谷啸风道:“不错,还有这位屋主人咱们也应该多谢他呢。”
院子里孟霆和楚大鹏正在恶斗之中,一时尚自难分胜负,乔松年以一敌二,却已占了上风,即将可以取胜了。
乔松年的功力本来远在娄人俊和金发之上,是以去了一个安达之后,他便能够好整以暇的调匀气息,在最初三二十招之内,采取只守不攻的战术,恢复体力,三十招过后,乔松年的气力已经恢复了六七成,精神一振,登时反守为攻。
娄人俊练成了一套八仙剑法,本以为可以报得了乔松年的一掌之仇,哪知他和金发两人联手,兀是感到抵敌不住,他的剑法竟然给乔松年的一杆禾叉迫得施展不开,金发的大斫刀,更是不敢和乔松年的禾叉硬碰。碰上了就是“当”的一声震耳欲聋的金铁交鸣,金发的虎口就是一阵火辣辣的作疼。
娄人俊心里不由得暗暗发慌,只盼安达赶快出来,但听得屋子里也是一片金铁交鸣之声,似乎安达亦已碰上了强敌。
娄人俊正自发慌,忽见安达满面流血,飞跑出来。金发大吃一惊,叫道:“不好了,安大哥的两只眼睛都瞎了!”
安达轻功甚好,眼睛虽瞎,轻功仍在,他生怕韩佩瑛追出来,凭着“听风辨器”之术,避免走近斗场。跑到墙边,飞身一跃,跳过墙头,这才松口气,在墙外叫道:“风紧,扯呼!”声犹未了,谷、韩二人亦已出来了。
娄、金二人吓得魂飞魄散,陡听得乔松年喝道:“兵刃留下,给我滚吧!”禾叉一振,当当两声,把娄人俊的长剑和金发的大刀一齐打落,左手抓起娄人俊,右手抓起金发,就像提起两只小鸡似的,作了一个盘旋急舞,双臂一甩,登时把这两个人抛出墙外!
娄人俊和金发跌在地上,却并不觉如何疼痛,竟似是给人轻轻提起,又给人轻轻放下似的。原来乔松年不愿与他们更结深仇,是以从轻发落,有意放过他们的。娄、金二人喜出望外,爬起身来,一溜烟地跑了。
楚大鹏也想跟着逃,可是他却没有娄、金二人幸运了。韩佩瑛叫道:“这老狐狸最可恶,不能让他跑了。”
楚大鹏刚刚猛扑三招,迫退了孟霆,跑到门口,只听得“呼”的一声,一条人影先自越墙而出,抢在他的前头,站在门口等着他了。
这人是业已恢复了功力的谷啸风。
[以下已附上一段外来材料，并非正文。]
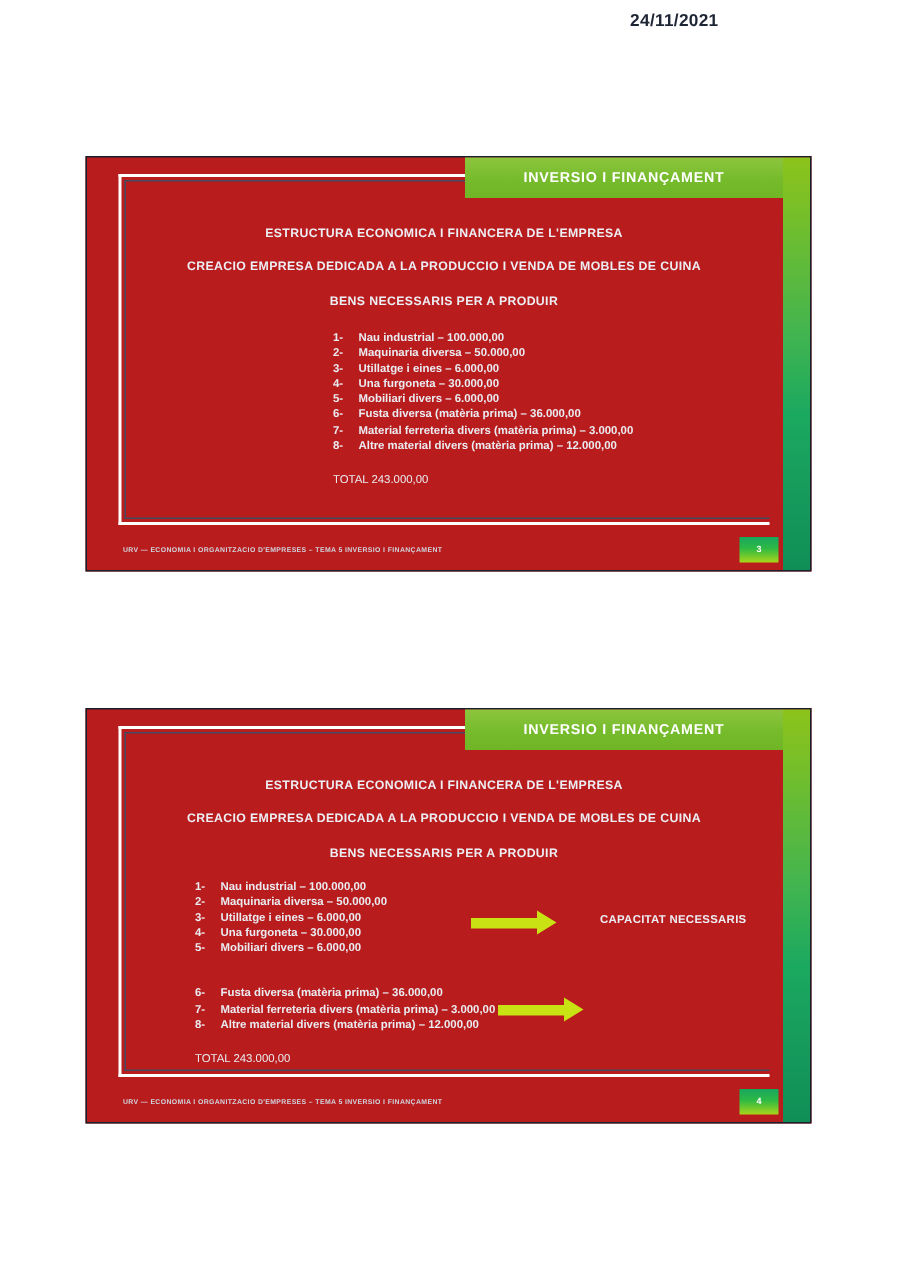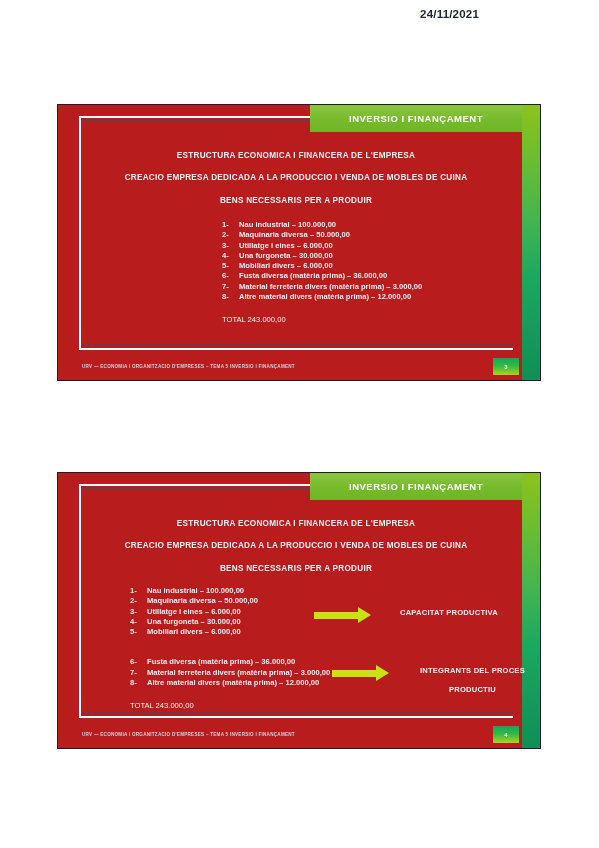"CAPACITAT PRODUCTIVA" div.callout { text: PRODUCTIVA -> NECESSARIS }
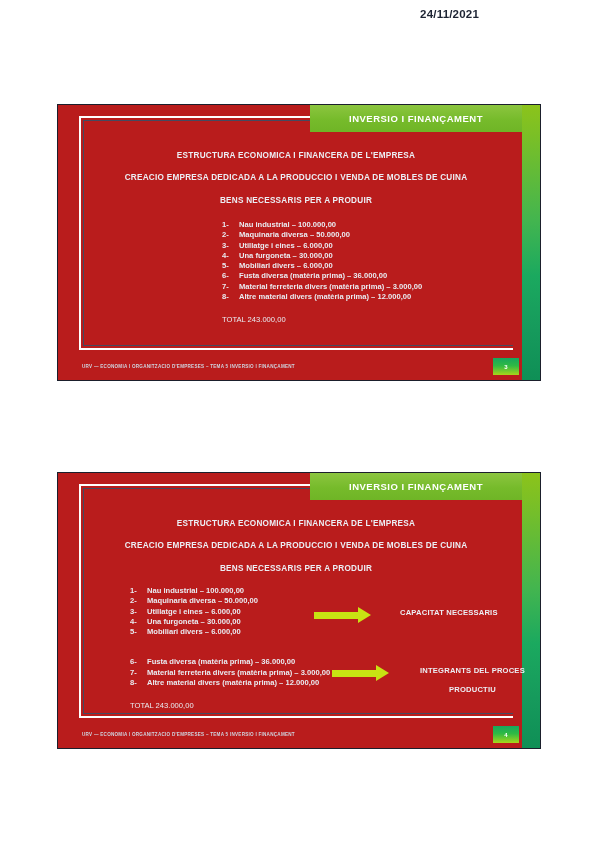"INTEGRANTS DEL PROCES" div.callout { html: <div> <span>INTEGRANTS DEL PROCES</span> <span>PRODUCTIU</span> </div> -> none }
谷啸风的七修剑法何等厉害,不过数招,刷的一剑,便刺着了他的穴道。这一招刺穴的剑法当真是妙到毫巅,封住了他的穴道,只是令他丝毫不能动弹,但一滴血也没有流出来,谷啸风飞起一脚,将他踢进院子。
韩佩瑛道:“咱们现在无暇审问这厮,把他搁过一边,待救了奚大哥再理会他。”
孟霆哈哈笑道:“韩姑娘,想不到这次又是你保了我的‘镖’。谷少侠,更想不到你也来了。好,咱们现在就给他们调换一个位置吧。”说罢,把楚大鹏塞进稻草堆中,却把奚玉帆扶了出来。
只见奚玉帆双目紧闭,面如金纸,原来他在稻草堆中藏了多时,呼吸不舒,晕了过去。
乔松年替他把了脉,说道:“不要紧,只是一时气闷晕过去的。谷少侠,你给他推血过宫好吗?”乔松年是个武学的大行家,而且颇通医术,他早已看出谷啸风是内家高手,内功的造诣在他之上,是以要谷啸风给奚玉帆推血过宫。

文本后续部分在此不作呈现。